The authors find that significant load imbalance observed in TAO. Possible causes:
- Content popularity (ranking top 100 shards, and top 20 objects per server)
- Hot objects: (Interestingly) very hot hot object alone are not a major cause of load imbalance of cache server.
- Hot shards: Popular shards have much more traffics than the hot object
Next, the presenter evaluates the current techniques used to mitigate the load imbalance (consistent-hashing, hot-content replication) and find room for improvement. 3 approaches for consistent hashing: consistent hashing for in-memory networked caches implemented in libketama, TAO’s hashing, and baseline “perfect hashing”. 3 approaches for replication: None (no replication), TAO’s replication, optimal replication. The combination of these (hashing,replication) are evaluated using Facebook’s TAO workload. Metric used: max/avg, where max,avg are volume of requests of most loaded/average loaded servers). Some key results:
- standard hashing (implemented in libketama): 53% higher load on the most loaded server compared to the average. Only achieve 41% higher load when implemented with optimal replication.

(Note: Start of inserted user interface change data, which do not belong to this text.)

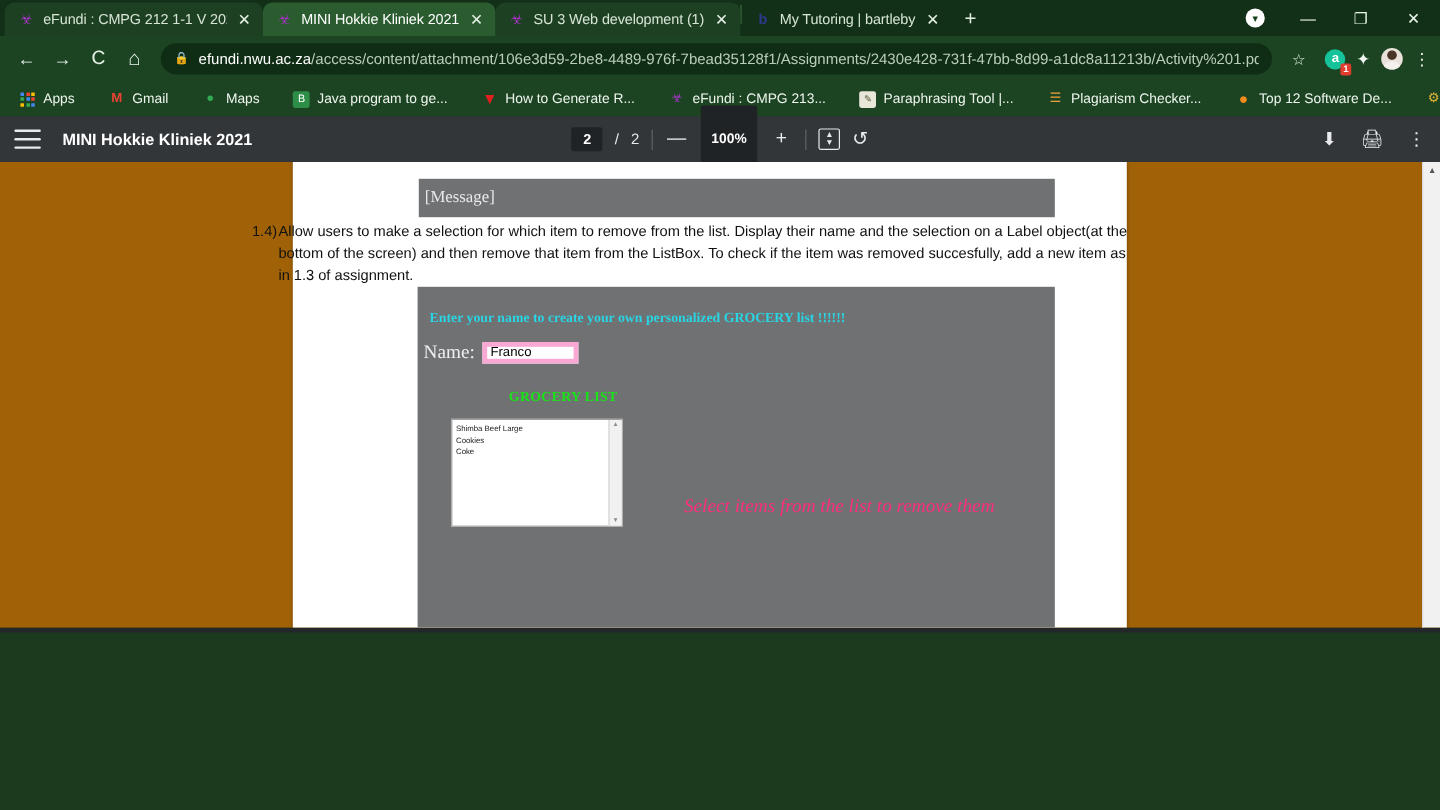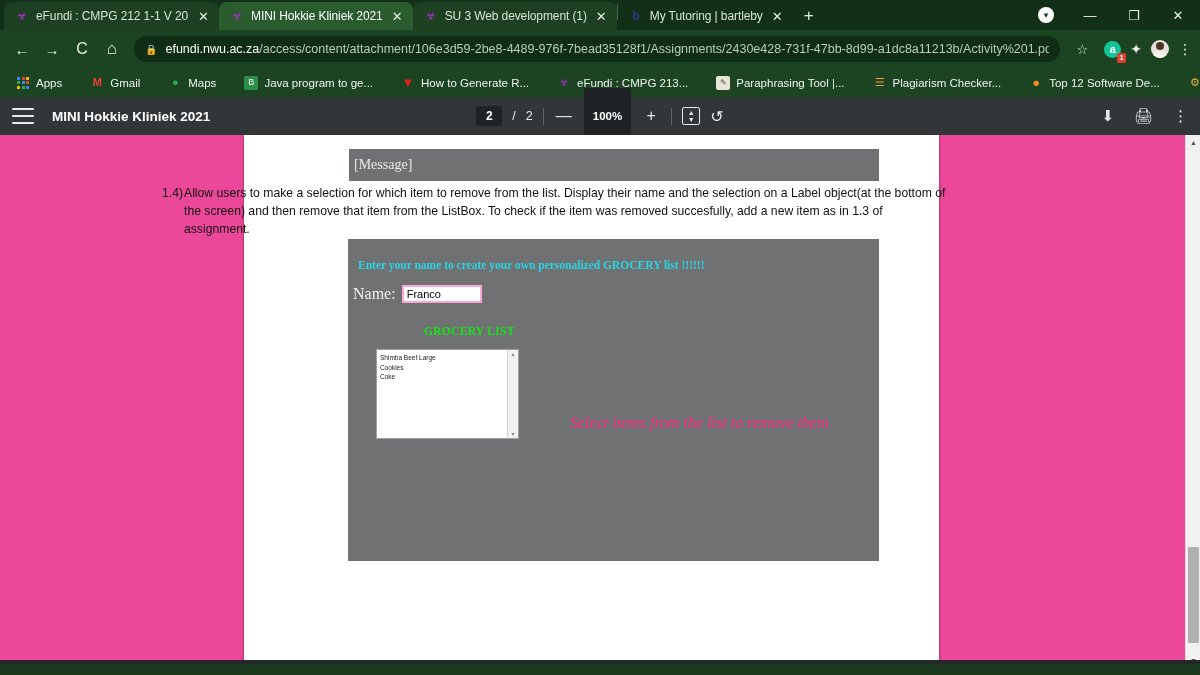--- a/index.html
+++ b/index.html
@@ -228,8 +228,8 @@
   
   .viewport {
     position: relative;
-    height: 525px;
-    background: #ec4899;
+    height: 388px;
+    background: #a16207;
     overflow: hidden;
   }
   .page {

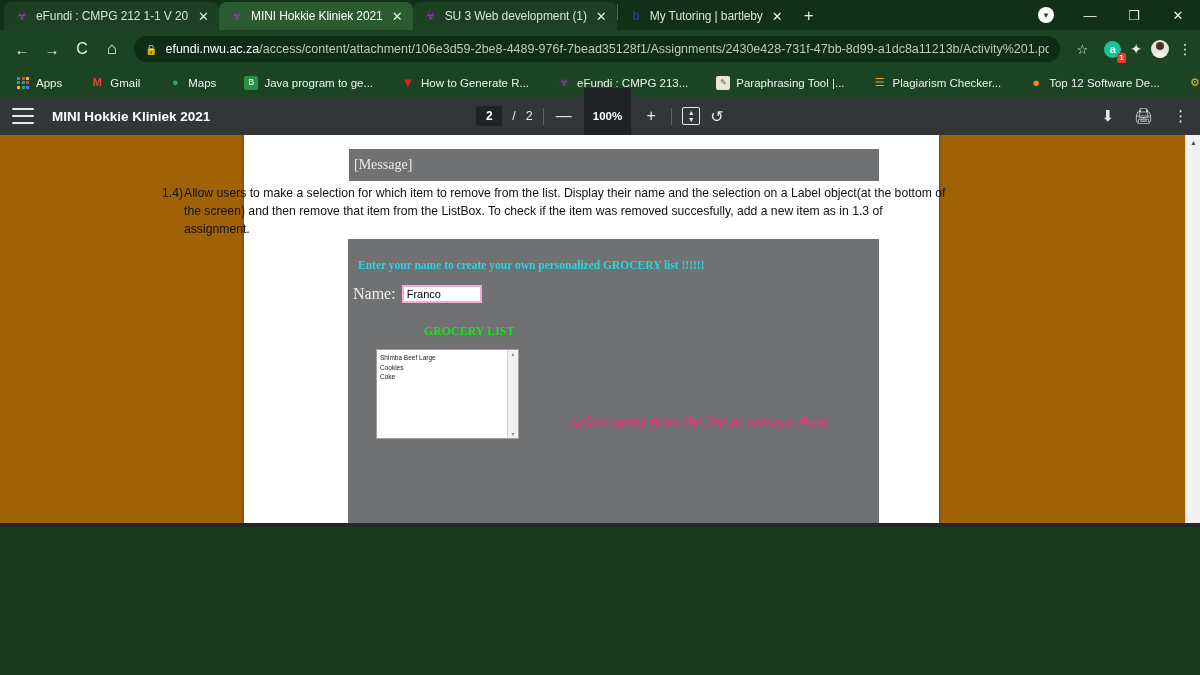--- a/index.html
+++ b/index.html
@@ -263,7 +263,7 @@
     line-height: 17.8px;
     color: #111;
   }
-  .para .num { width: 28px; flex: 0 0 28px; text-align: right; padding-right: 1px; }
+  .para .num { width: 28px; flex: 0 0 28px; text-align: right; padding-right: 1px; margin-left: 48px; }
   .para .body { flex: 1 1 auto; }
 
   

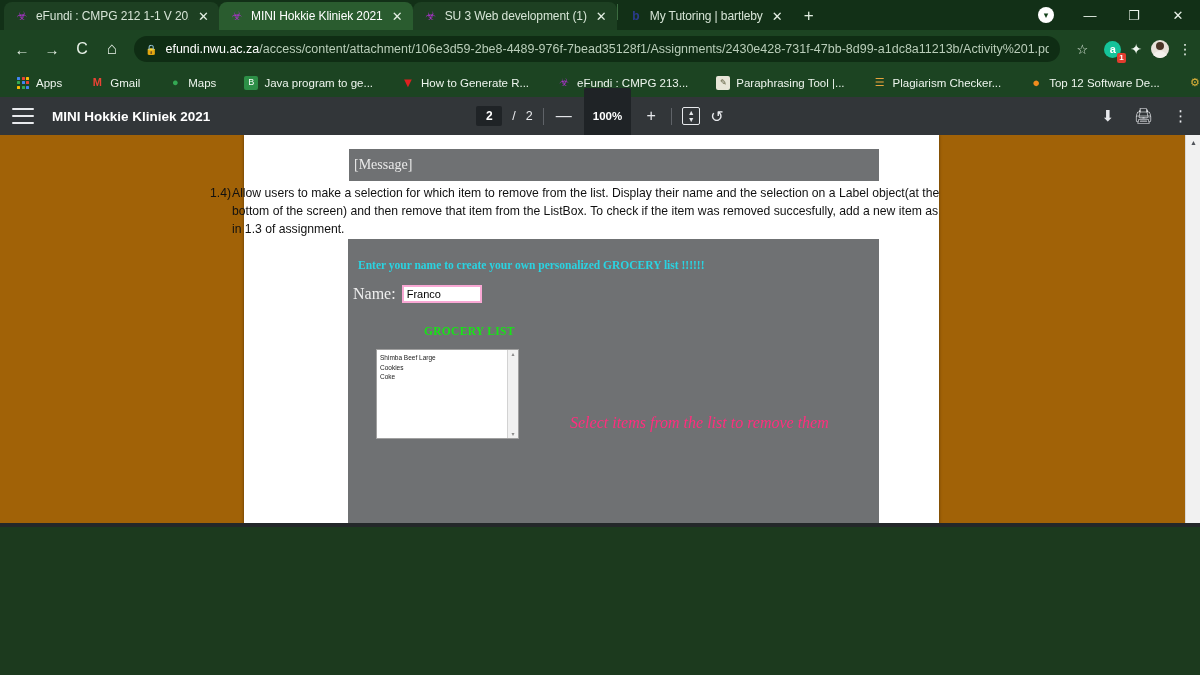--- a/index.html
+++ b/index.html
@@ -300,7 +300,7 @@
   }
   .tf {
     background: #ffffff; color: #000;
-    border: 2px solid #f9a8d4;
+    border: 4px solid #f9a8d4;
     font-size: 11px;
     font-family: "Liberation Sans", sans-serif;
     height: 18px;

- TAO’s hashing in general performs better than standard hashing, but still worse than when optimal hashing or replication is implemented in TAO
- The streaming algorithm outperforms other replication approaches, but still has room for further improvement.
- Characterize how hashing and replication affect load imbalance?
- Can streaming algorithm replicate content before its popularity surges?
- Can we predict the popularity spikes and prevent hotspots.